Information given >>
────
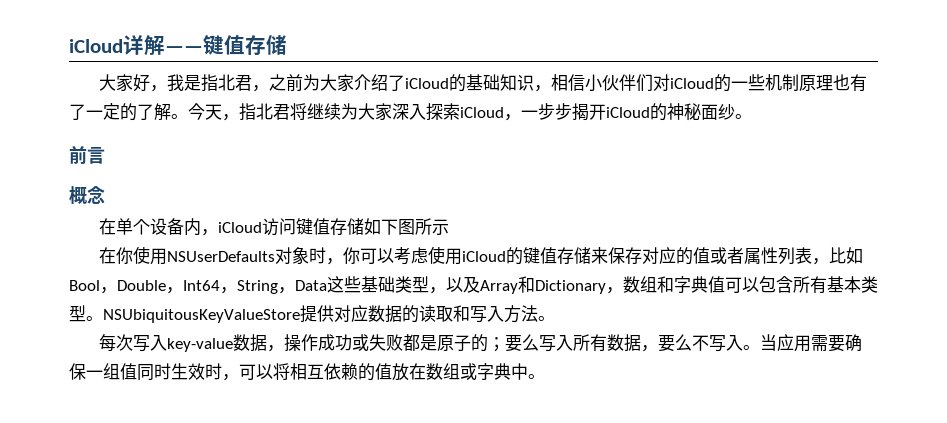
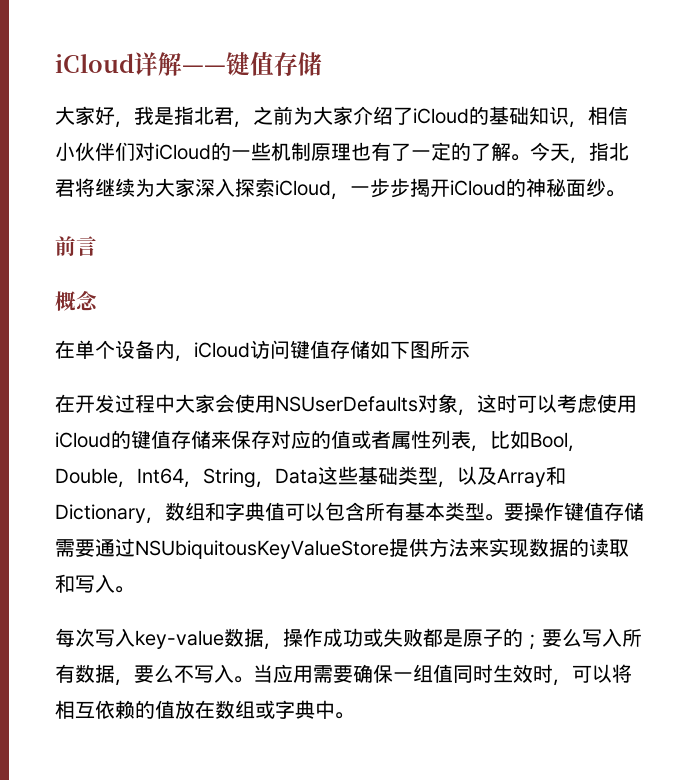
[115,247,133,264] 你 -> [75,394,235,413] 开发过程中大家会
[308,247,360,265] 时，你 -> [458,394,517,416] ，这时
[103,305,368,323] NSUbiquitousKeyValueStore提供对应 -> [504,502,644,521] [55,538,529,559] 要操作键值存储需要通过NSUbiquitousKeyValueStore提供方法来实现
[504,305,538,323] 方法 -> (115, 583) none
────
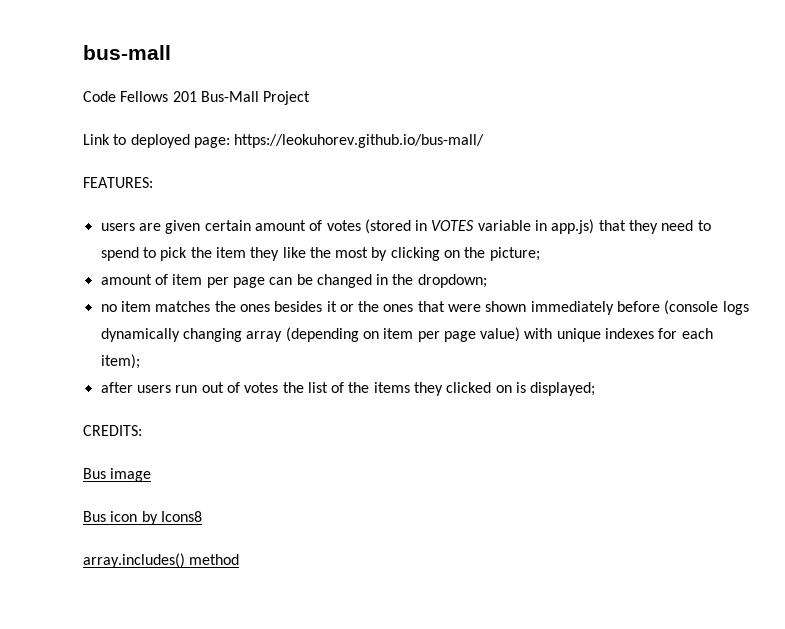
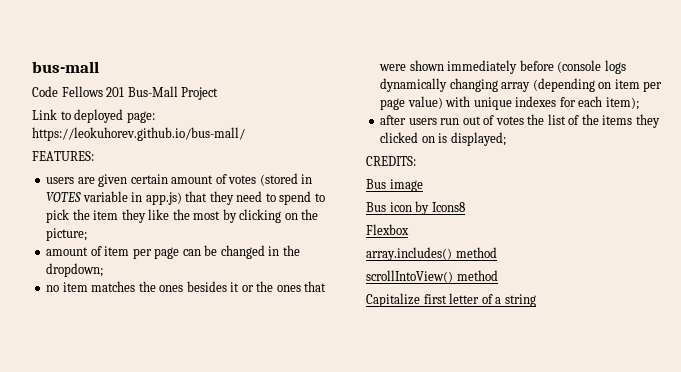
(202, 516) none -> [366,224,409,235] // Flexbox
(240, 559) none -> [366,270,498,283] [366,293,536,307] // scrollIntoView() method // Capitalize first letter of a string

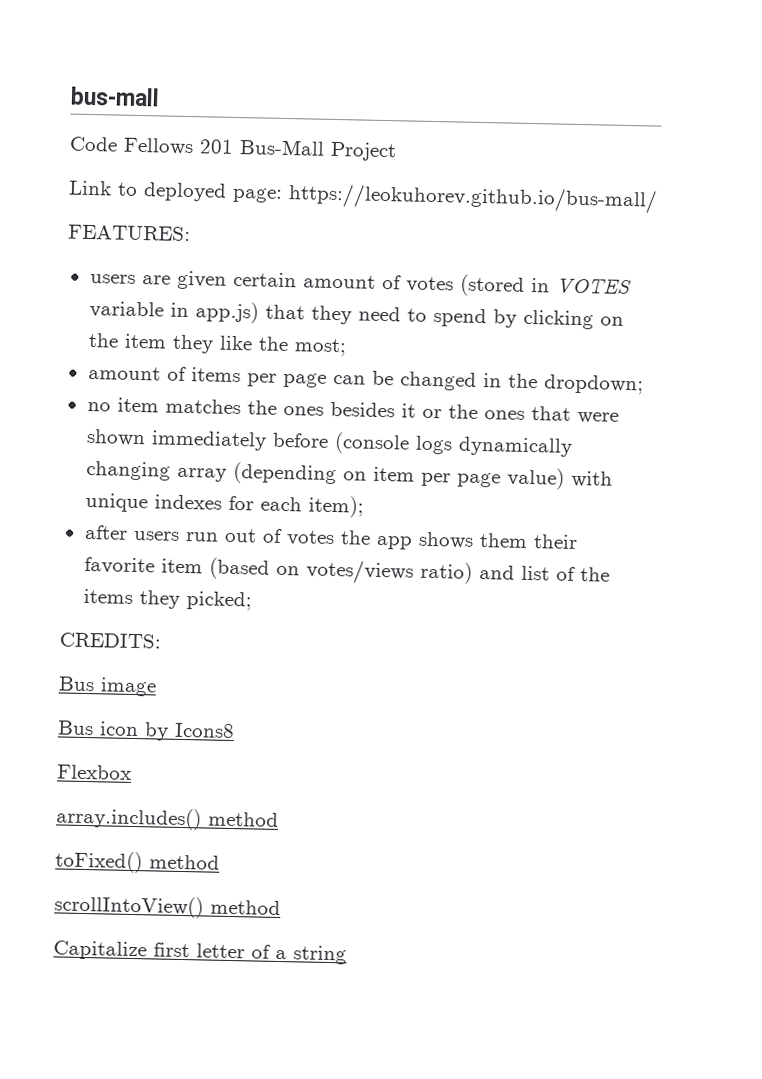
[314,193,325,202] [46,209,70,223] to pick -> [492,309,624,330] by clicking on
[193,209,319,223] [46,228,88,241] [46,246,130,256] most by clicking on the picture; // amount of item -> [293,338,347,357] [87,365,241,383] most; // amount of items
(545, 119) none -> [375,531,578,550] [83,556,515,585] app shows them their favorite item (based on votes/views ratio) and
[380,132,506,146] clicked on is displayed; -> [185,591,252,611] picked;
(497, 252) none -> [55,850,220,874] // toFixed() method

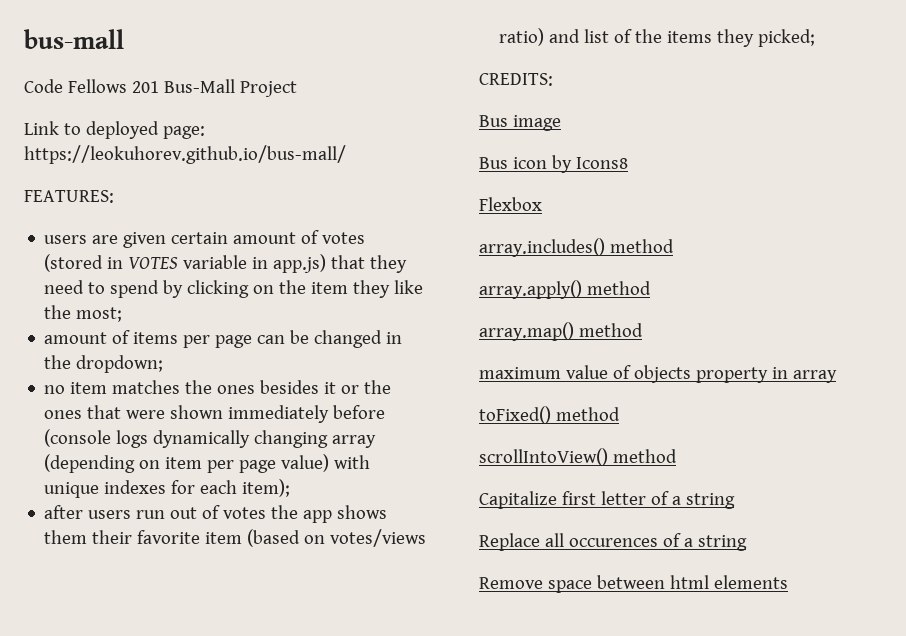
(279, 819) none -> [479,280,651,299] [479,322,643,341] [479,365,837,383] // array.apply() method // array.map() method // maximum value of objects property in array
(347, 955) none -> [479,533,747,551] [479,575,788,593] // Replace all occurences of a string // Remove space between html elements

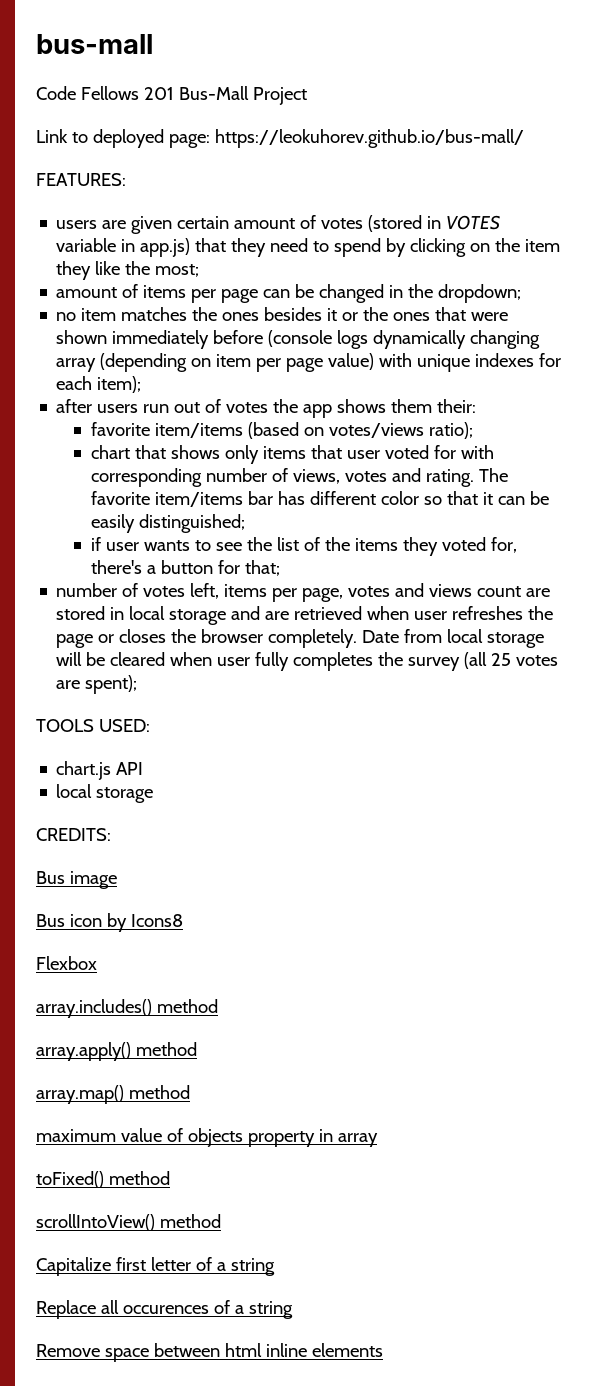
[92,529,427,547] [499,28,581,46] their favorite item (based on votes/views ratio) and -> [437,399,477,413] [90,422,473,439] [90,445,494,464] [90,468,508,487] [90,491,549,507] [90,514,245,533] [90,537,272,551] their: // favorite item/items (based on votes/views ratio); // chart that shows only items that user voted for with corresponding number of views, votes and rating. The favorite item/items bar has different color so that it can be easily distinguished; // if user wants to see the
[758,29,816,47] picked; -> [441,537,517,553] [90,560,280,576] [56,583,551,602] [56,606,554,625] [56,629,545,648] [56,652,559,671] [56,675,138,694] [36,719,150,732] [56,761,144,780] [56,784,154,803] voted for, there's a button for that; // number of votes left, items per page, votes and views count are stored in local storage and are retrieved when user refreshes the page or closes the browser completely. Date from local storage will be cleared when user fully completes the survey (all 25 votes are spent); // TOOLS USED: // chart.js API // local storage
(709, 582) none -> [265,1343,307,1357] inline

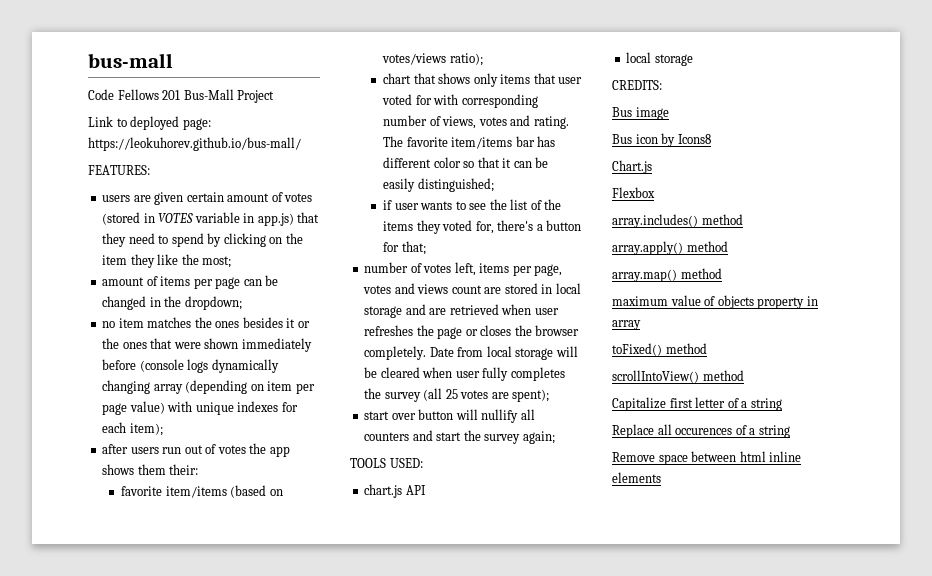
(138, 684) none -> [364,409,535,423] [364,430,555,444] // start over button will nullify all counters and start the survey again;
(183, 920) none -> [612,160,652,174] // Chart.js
────
Task goal >> Taking the lines above, repeat exactly those from the line that contains "[115,247,133,264] 你 ->" through the line that contains "[504,305,538,323] 方法 -> (115, 583) none", and both of those lines as well. Include nothing else.

Result of this exercise >>
[115,247,133,264] 你 -> [75,394,235,413] 开发过程中大家会
[308,247,360,265] 时，你 -> [458,394,517,416] ，这时
[103,305,368,323] NSUbiquitousKeyValueStore提供对应 -> [504,502,644,521] [55,538,529,559] 要操作键值存储需要通过NSUbiquitousKeyValueStore提供方法来实现
[504,305,538,323] 方法 -> (115, 583) none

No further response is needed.